While appellant urges that the rejection is sustainable only upon hindsight reconstruction of the prior art, we are not at all convinced that that is so. Like the board, we are persuaded that the differences in material or form between the subject matter claimed and the prior art are such that the subject matter as a whole would have been obvious at the time the invention was made to a person having ordinary skill in the art. It is, of course, not necessary that either Barnes or Dryden actually suggest, expressly or in so many words, the changes or possible improvements appellant has made. In re Rosselet, 347 F.2d 847, 52 C.C.P.A. 1533 (1965); In re Rauen, 356 F.2d 125, 53 C.C.P.A. 937 (1966). All that is required to show obviousness is that the applicant "make his claimed invention merely by applying knowledge clearly present in the prior art. Section 103 requires us to presume full knowledge by the inventor of the prior art in the field of his endeavor." In re Winslow, 365 F.2d 1017, 1020, 53 C.C.P.A. 1574, 1578 (1966). Under that test, appellant fails.
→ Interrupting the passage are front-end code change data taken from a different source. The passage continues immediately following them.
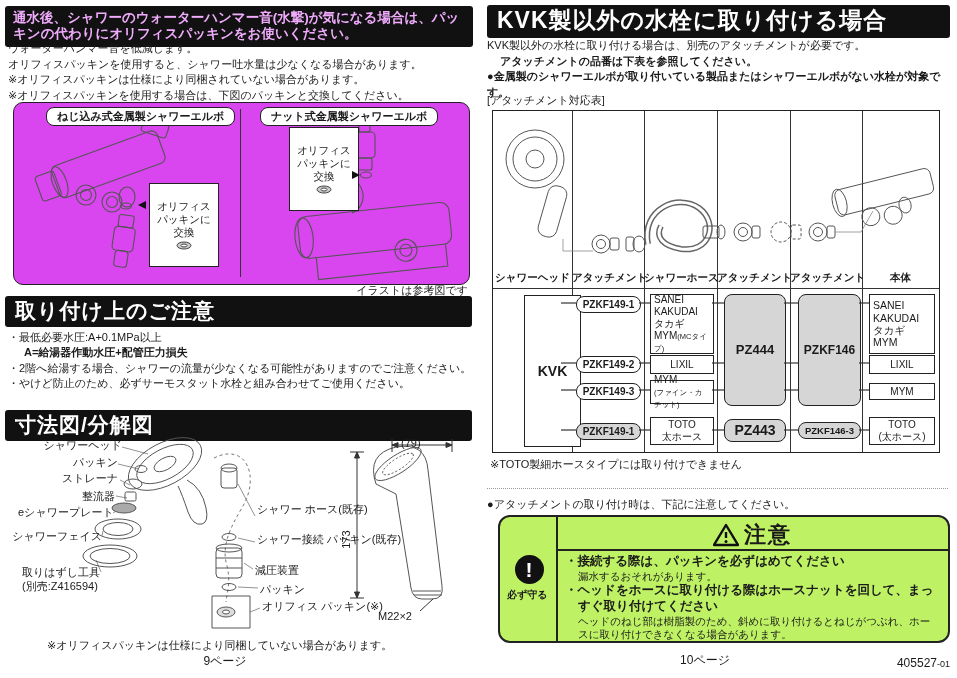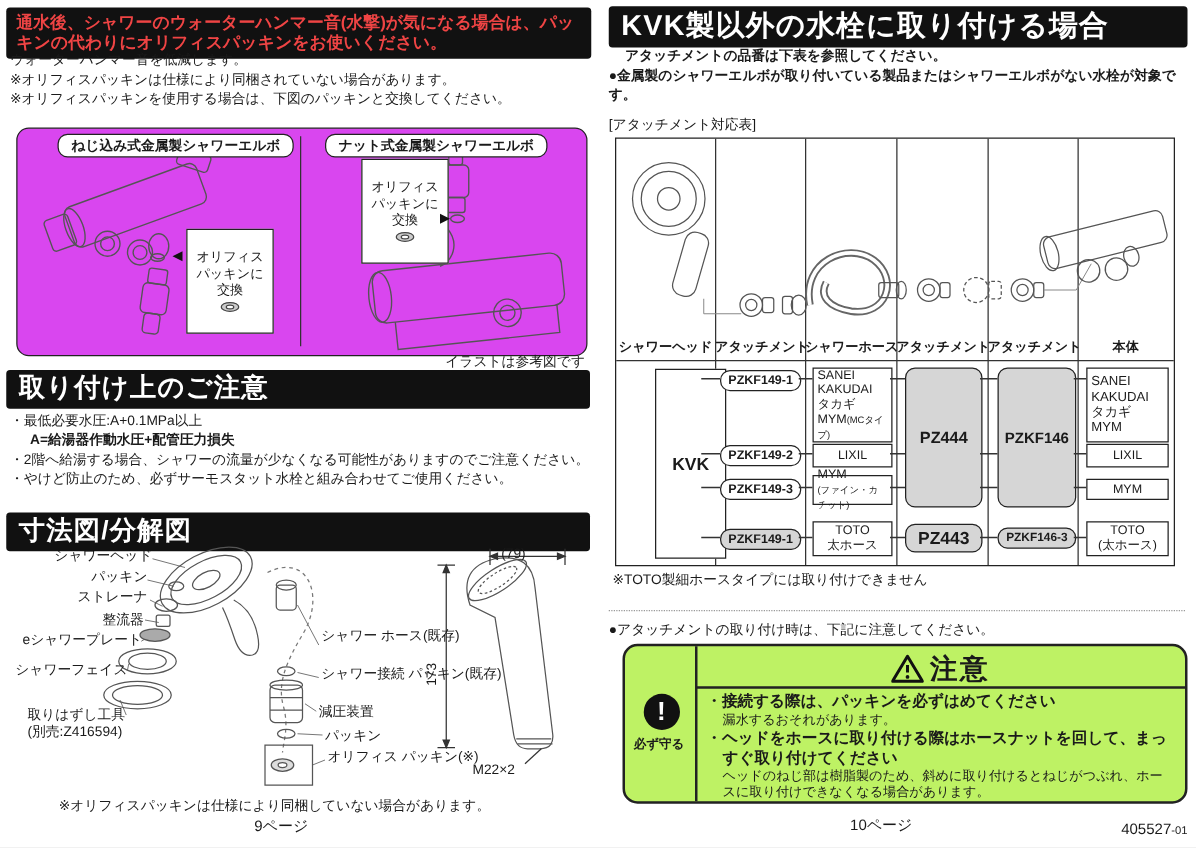--- a/index.html
+++ b/index.html
@@ -15,7 +15,7 @@
   .rt{text-align:right;}
 
   
-  .page-banner{background:#111;color:#ef4444;font-weight:bold;font-size:13.5px;
+  .page-banner{background:#111;color:#f0abfc;font-weight:bold;font-size:13.5px;
     line-height:1.22;padding:4px 8px;border-radius:3px;}
   .section-banner{background:#111;color:#fff;font-weight:bold;font-size:21px;
     line-height:1.1;padding:3px 10px 5px 10px;border-radius:3px;letter-spacing:1px;}

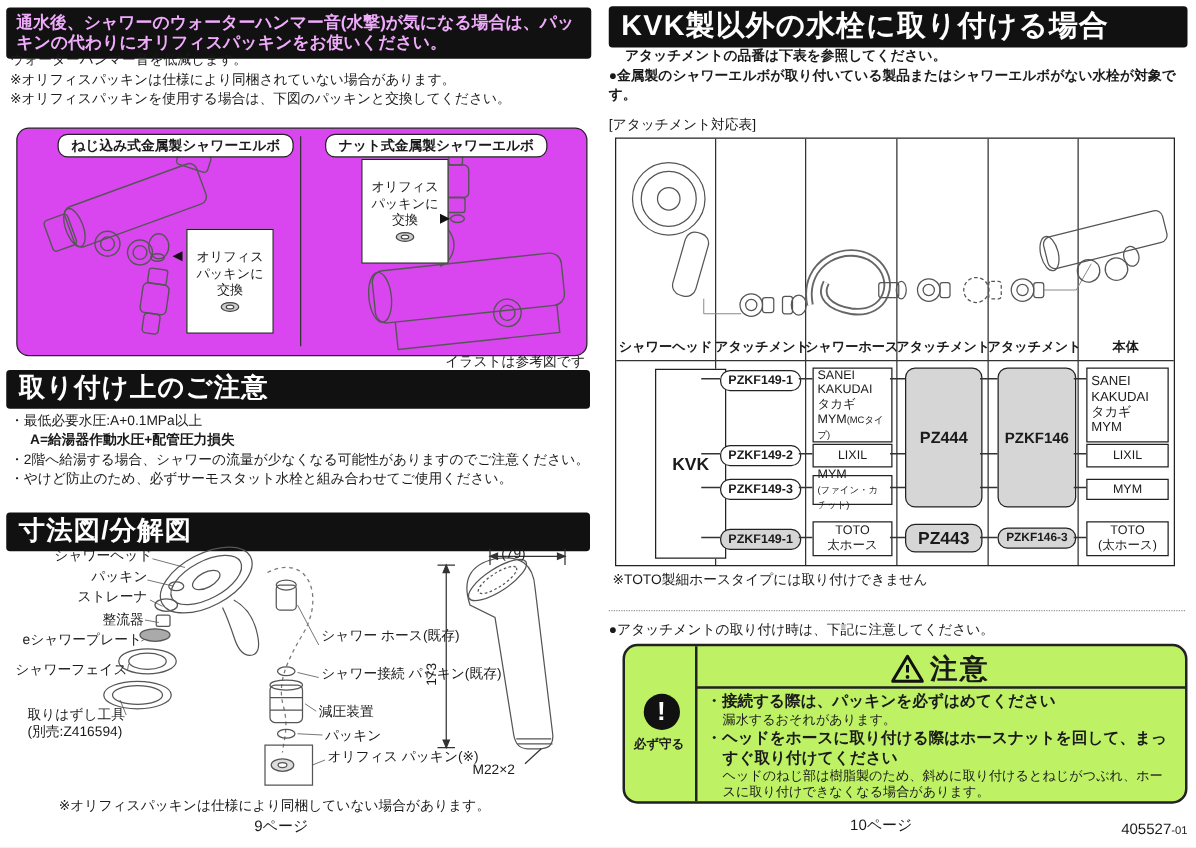--- a/index.html
+++ b/index.html
@@ -247,6 +247,7 @@
   <div class="abs section-banner" style="left:487px;top:5px;width:443px;font-size:23px;">KVK製以外の水栓に取り付ける場合</div>
 
   <div class="abs body-text" style="left:487px;top:38px;width:465px;">
+    <div>KVK製以外の水栓に取り付ける場合は、別売のアタッチメントが必要です。</div>
     <div class="b" style="padding-left:13px;">アタッチメントの品番は下表を参照してください。</div>
     <div class="b">●金属製のシャワーエルボが取り付いている製品またはシャワーエルボがない水栓が対象です。</div>
   </div>

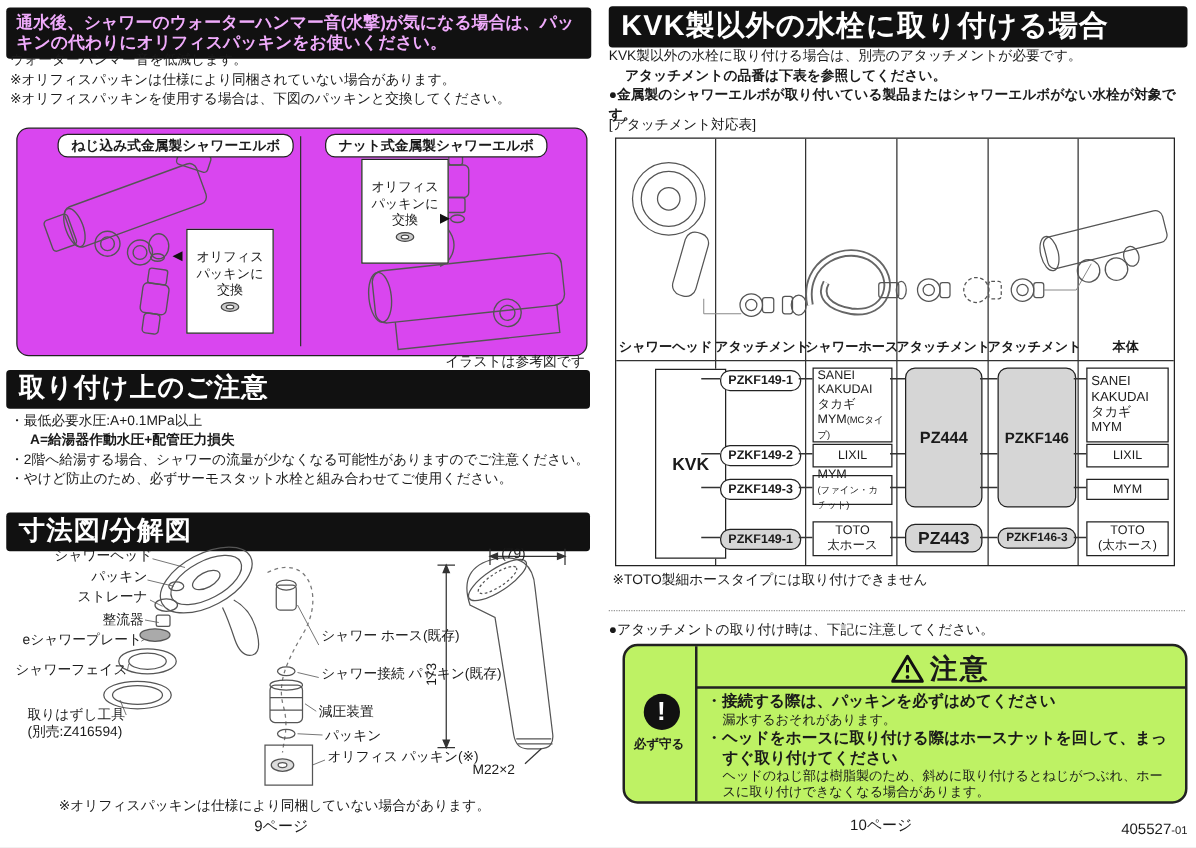--- a/index.html
+++ b/index.html
@@ -69,6 +69,7 @@
 
   <div class="abs body-text" style="left:8px;top:41px;width:465px;">
     <div>ウォーターハンマー音を低減します。</div>
+    <div>オリフィスパッキンを使用すると、シャワー吐水量は少なくなる場合があります。</div>
     <div>※オリフィスパッキンは仕様により同梱されていない場合があります。</div>
     <div>※オリフィスパッキンを使用する場合は、下図のパッキンと交換してください。</div>
   </div>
No commercial success is claimed, nor is any other factor indicating non-obviousness shown to exist.


The decision is affirmed.





Appearing in application serial No. 591, 651, filed November 2, 1966 for "Insulated Masonry Blocks"


British specification 856,677, published December 21, 1960


U. S. Patent No. 2,449,458, issued September 14, 1948


The preferred material is glass but "reference to the block as being of glass is not intended to exclude the use of other compatible components for special purposes, the basic characteristrics being still those imparted by the fact of using glass."